The FDA and the FTC also share responsibility for regulating advertising and promotion of non-restricted devices. The FTC regulates their advertising and the FDA regulates their labelling (including promotional labelling). With respect to restricted devices, the FDA regulates both labelling and advertising.
The FTC's approach to regulation of device advertising is parallel to its approach to regulating OTC drug advertising. The FTC focuses its efforts on ensuring that advertising claims are not deceptive and are substantiated by competent and reliable evidence.110 Similarly, the principles for the FDA's regulation of device promotion and restricted device advertising are generally consistent with those for regulation of drug promotional labelling and advertising.111 For example, device promotional materials must be consistent with the device labelling and cannot promote the product for an unapproved or uncleared intended use. Important differences include a 'valid scientific evidence' standard for substantiation (rather than 'substantial evidence') and the lack of an express requirement for 'fair balance' in the regulations.112 Device promotion remains subject to the statutory prohibitions on false and misleading representations, however.113 The new guidances mentioned above also apply to device promotion.

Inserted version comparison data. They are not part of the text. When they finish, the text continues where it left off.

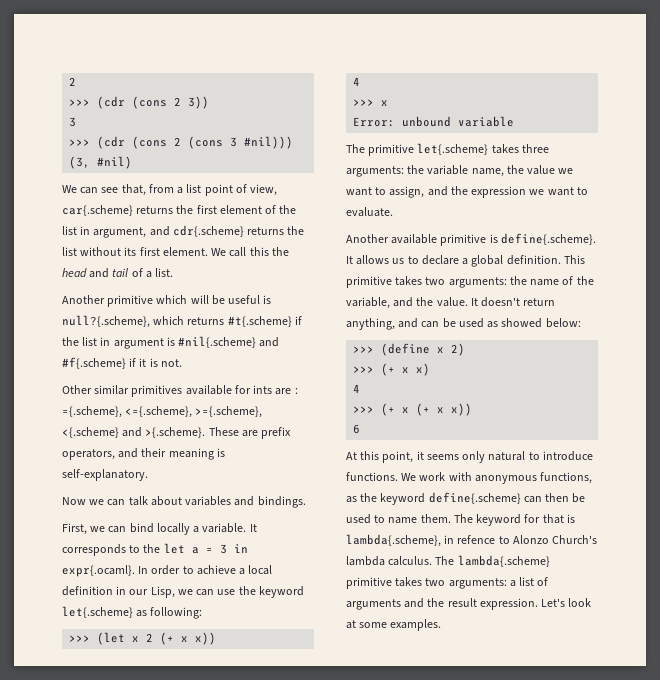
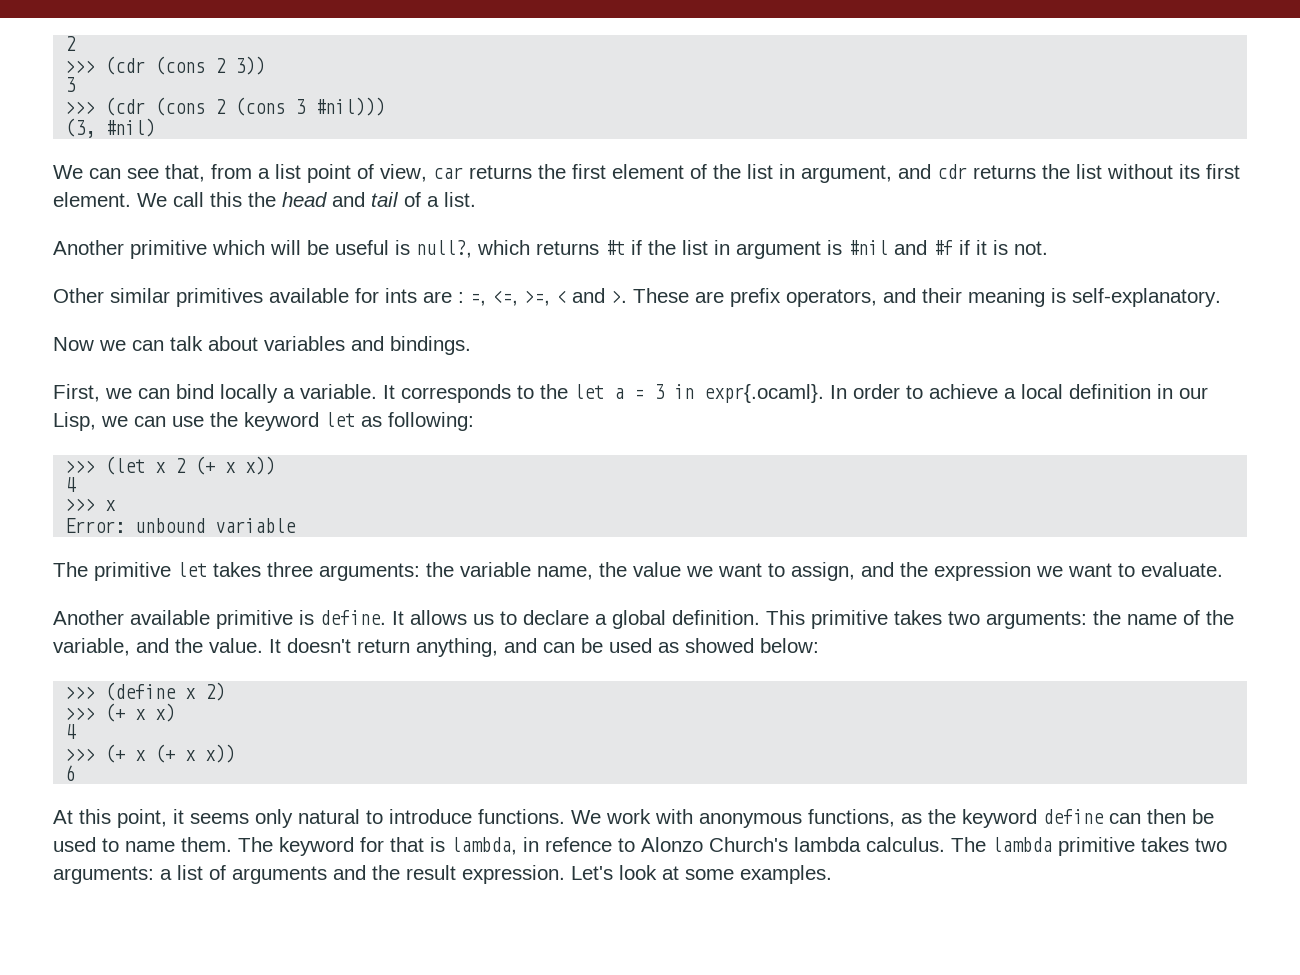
- We can see that, from a list point of view, car{.scheme} returns the first element of the list in argument, and cdr{.scheme} returns the list without its first element.
+ We can see that, from a list point of view, car returns the first element of the list in argument, and cdr returns the list without its first element.
- Another primitive which will be useful is null?{.scheme}, which returns #t{.scheme} if the list in argument is #nil{.scheme} and #f{.scheme} if it is not.
+ Another primitive which will be useful is null?, which returns #t if the list in argument is #nil and #f if it is not.
- Other similar primitives available for ints are : ={.scheme}, <={.scheme}, >={.scheme}, <{.scheme} and >{.scheme}. These are prefix operators, and their meaning is self-explanatory.
+ Other similar primitives available for ints are : =, <=, >=, < and >. These are prefix operators, and their meaning is self-explanatory.
- It corresponds to the let a = 3 in expr{.ocaml}. In order to achieve a local definition in our Lisp, we can use the keyword let{.scheme} as following:
+ It corresponds to the let a = 3 in expr{.ocaml}. In order to achieve a local definition in our Lisp, we can use the keyword let as following:
- The primitive let{.scheme} takes three arguments: the variable name, the value we want to assign, and the expression we want to evaluate.
+ The primitive let takes three arguments: the variable name, the value we want to assign, and the expression we want to evaluate.
- Another available primitive is define{.scheme}. It allows us to declare a global definition.
+ Another available primitive is define. It allows us to declare a global definition.
- We work with anonymous functions, as the keyword define{.scheme} can then be used to name them.
+ We work with anonymous functions, as the keyword define can then be used to name them.
- The keyword for that is lambda{.scheme}, in refence to Alonzo Church's lambda calculus.
+ The keyword for that is lambda, in refence to Alonzo Church's lambda calculus.
- The lambda{.scheme} primitive takes two arguments: a list of arguments and the result expression.
+ The lambda primitive takes two arguments: a list of arguments and the result expression.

x Distributors and wholesalers
The FDA does not license distributors or wholesalers, but warehouses and distribution facilities used for drug products may be inspected for compliance with applicable requirements of GMP. Many states impose requirements for the licensing of pharmaceutical distributors and distribution facilities, and the FDA has issued guidelines for those states.114
The FDA regulations implementing the Prescription Drug Marketing Act establish a number of requirements that apply to manufacturers, wholesalers and distributors, including provisions governing distribution of samples and drugs supplied to charitable institutions, documentation of the chain of distribution and requirements for manufacturers to maintain lists of authorised distributors.115 The Drug Supply Chain Security Act, signed in November 2013, provides for an electronic system to track and trace prescription drug products, to be implemented by the FDA over a 10-year period.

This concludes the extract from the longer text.